GIVEN RECORDS:
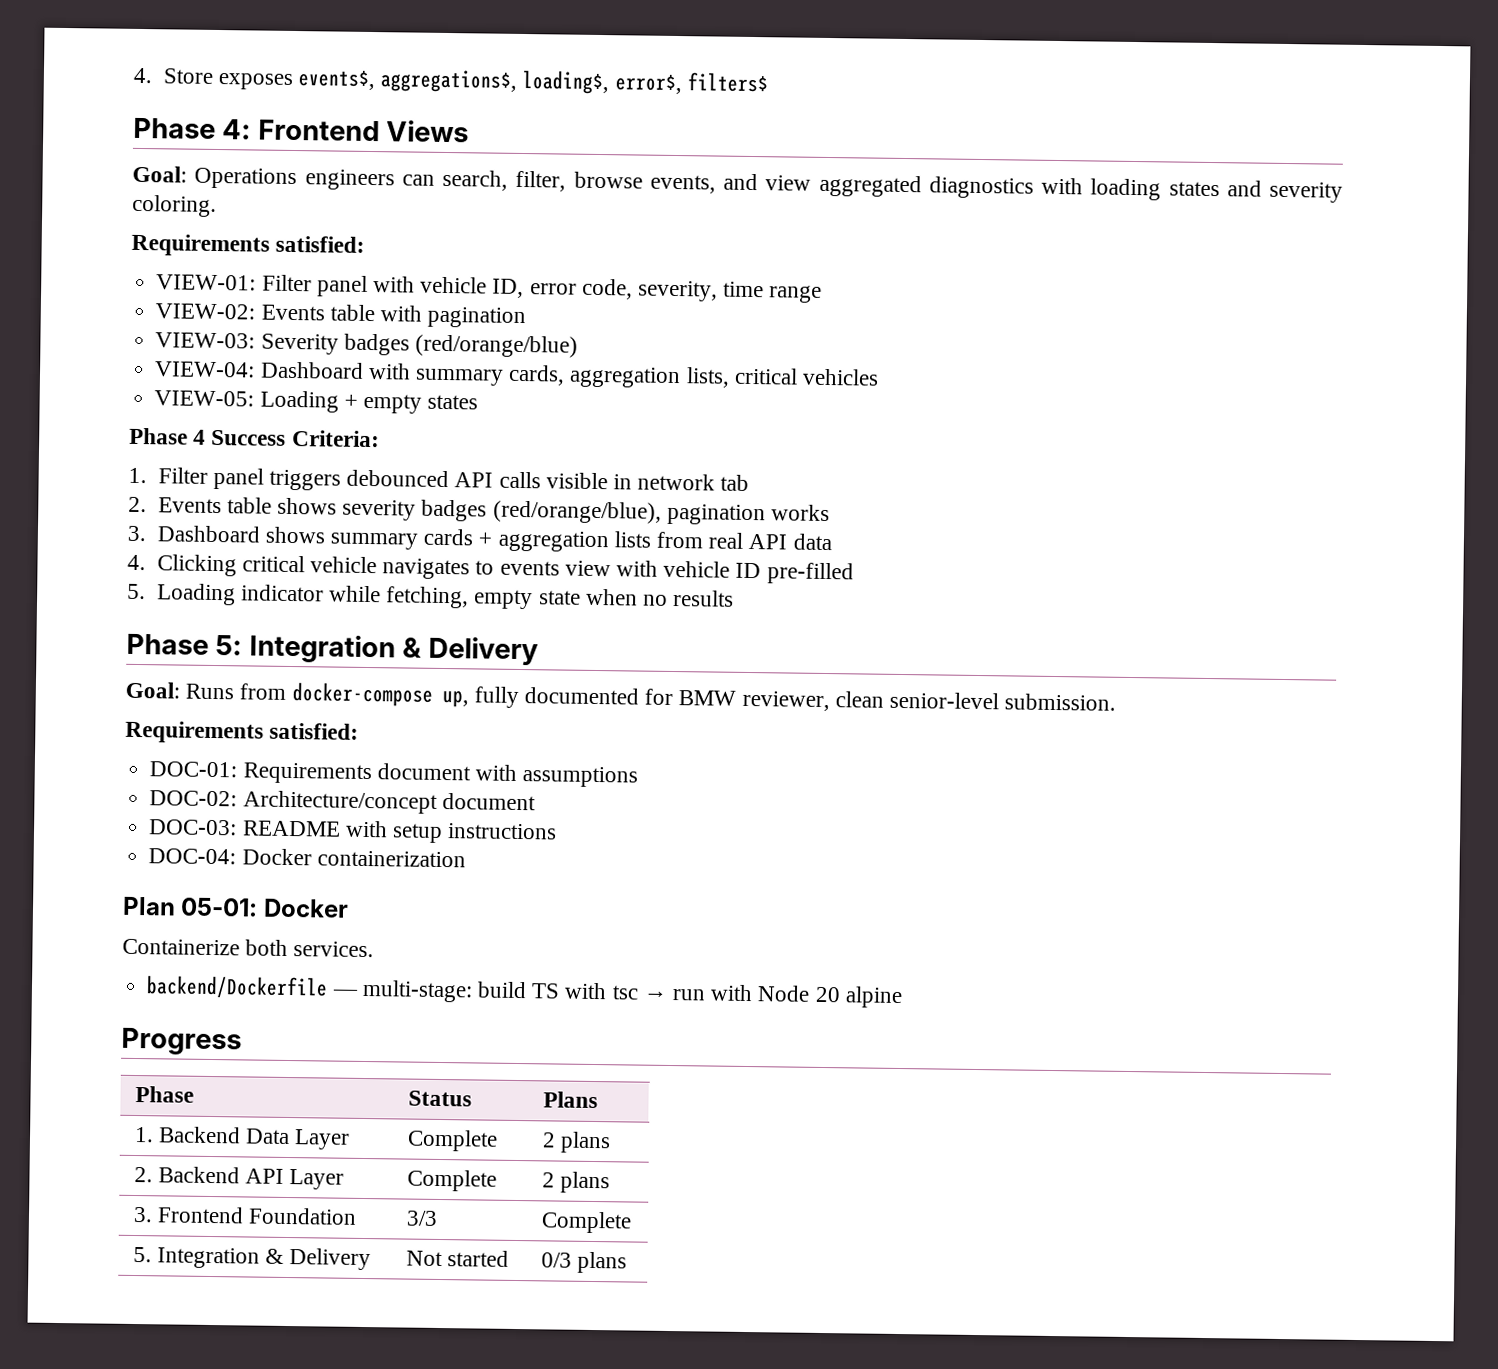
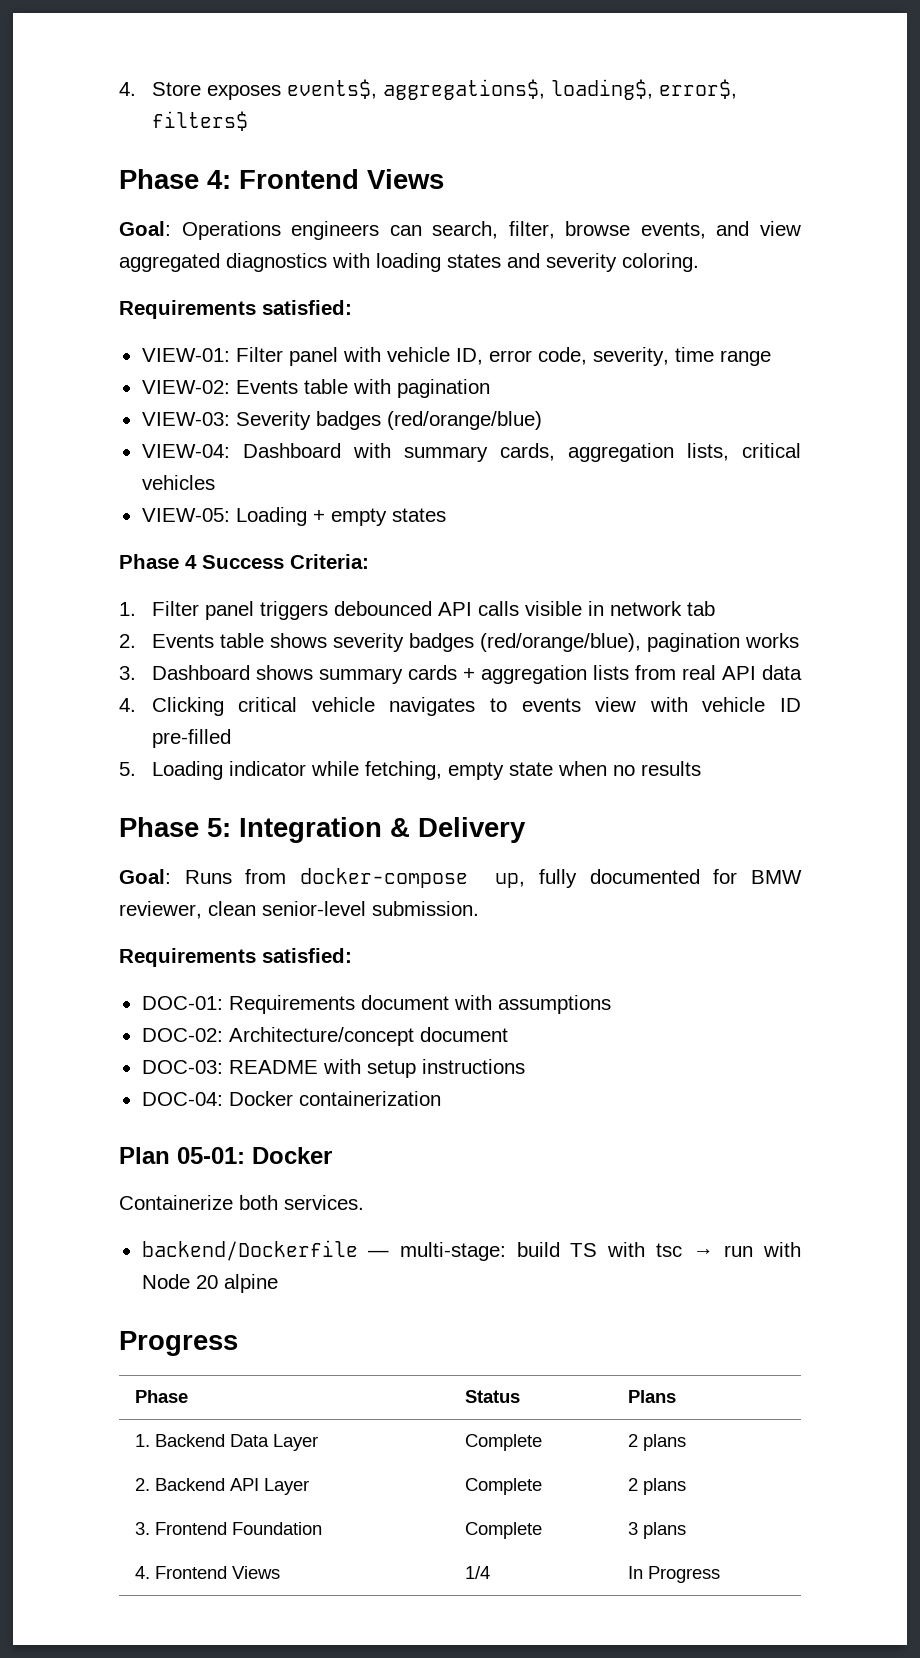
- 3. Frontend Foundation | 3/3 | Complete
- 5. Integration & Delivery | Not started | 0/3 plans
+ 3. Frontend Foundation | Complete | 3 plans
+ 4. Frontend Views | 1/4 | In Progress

==

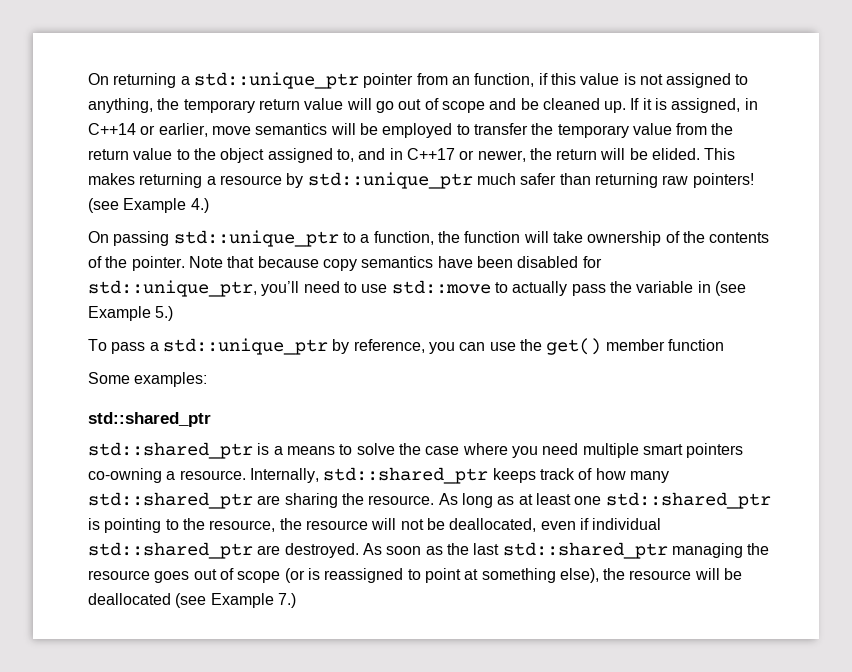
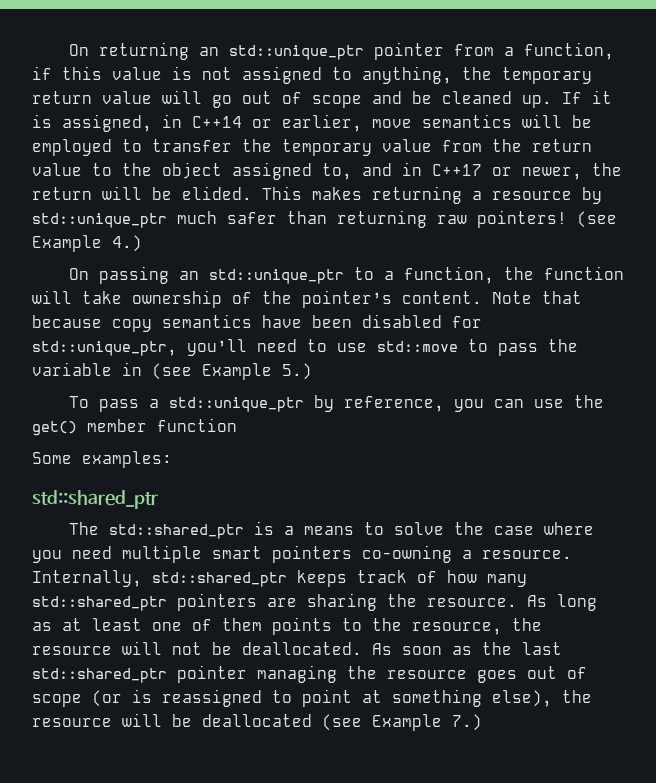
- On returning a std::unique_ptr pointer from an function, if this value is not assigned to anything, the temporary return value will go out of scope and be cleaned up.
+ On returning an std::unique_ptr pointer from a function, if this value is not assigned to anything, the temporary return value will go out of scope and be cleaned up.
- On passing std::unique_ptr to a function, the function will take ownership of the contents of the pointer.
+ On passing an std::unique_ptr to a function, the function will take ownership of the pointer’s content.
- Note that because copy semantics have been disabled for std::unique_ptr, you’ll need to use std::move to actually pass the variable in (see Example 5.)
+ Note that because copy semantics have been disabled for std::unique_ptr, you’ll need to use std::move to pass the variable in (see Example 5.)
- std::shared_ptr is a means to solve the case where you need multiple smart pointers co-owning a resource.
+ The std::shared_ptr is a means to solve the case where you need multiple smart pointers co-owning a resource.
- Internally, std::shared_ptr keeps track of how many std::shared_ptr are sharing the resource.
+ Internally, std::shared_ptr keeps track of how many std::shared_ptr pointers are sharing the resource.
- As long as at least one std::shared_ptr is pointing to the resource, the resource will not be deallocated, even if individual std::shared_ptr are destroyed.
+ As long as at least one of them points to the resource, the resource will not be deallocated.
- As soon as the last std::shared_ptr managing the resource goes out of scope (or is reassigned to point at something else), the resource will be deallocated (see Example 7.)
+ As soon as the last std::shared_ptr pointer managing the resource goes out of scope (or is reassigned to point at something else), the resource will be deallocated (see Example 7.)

---

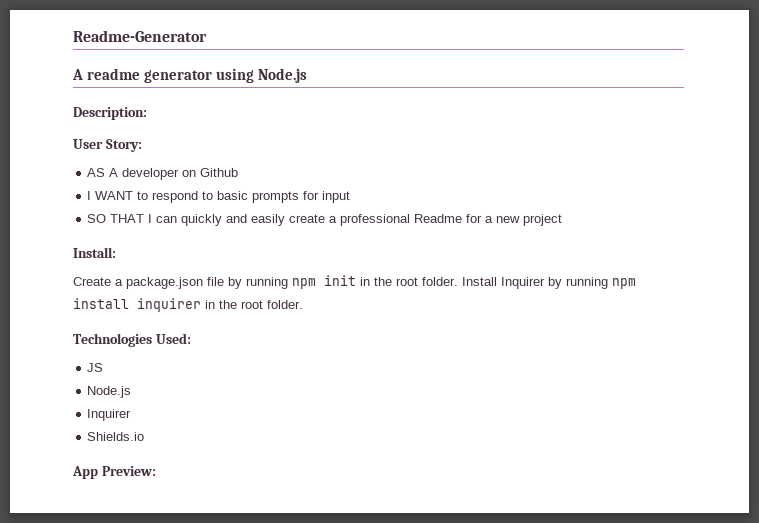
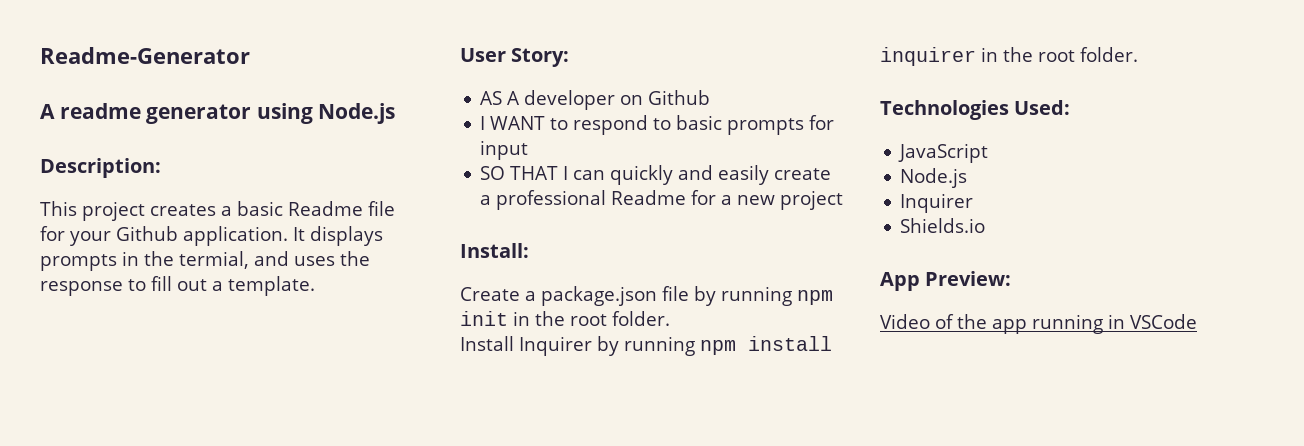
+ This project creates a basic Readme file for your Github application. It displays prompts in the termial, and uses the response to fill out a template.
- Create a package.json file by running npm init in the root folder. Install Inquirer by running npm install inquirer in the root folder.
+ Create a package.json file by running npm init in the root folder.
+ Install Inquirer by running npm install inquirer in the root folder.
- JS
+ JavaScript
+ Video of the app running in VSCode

TASK TO CARRY OUT: Read through the entries above and copy each line that has the string "plans" in it.

ANSWER FOR THE TASK:
- 5. Integration & Delivery | Not started | 0/3 plans
+ 3. Frontend Foundation | Complete | 3 plans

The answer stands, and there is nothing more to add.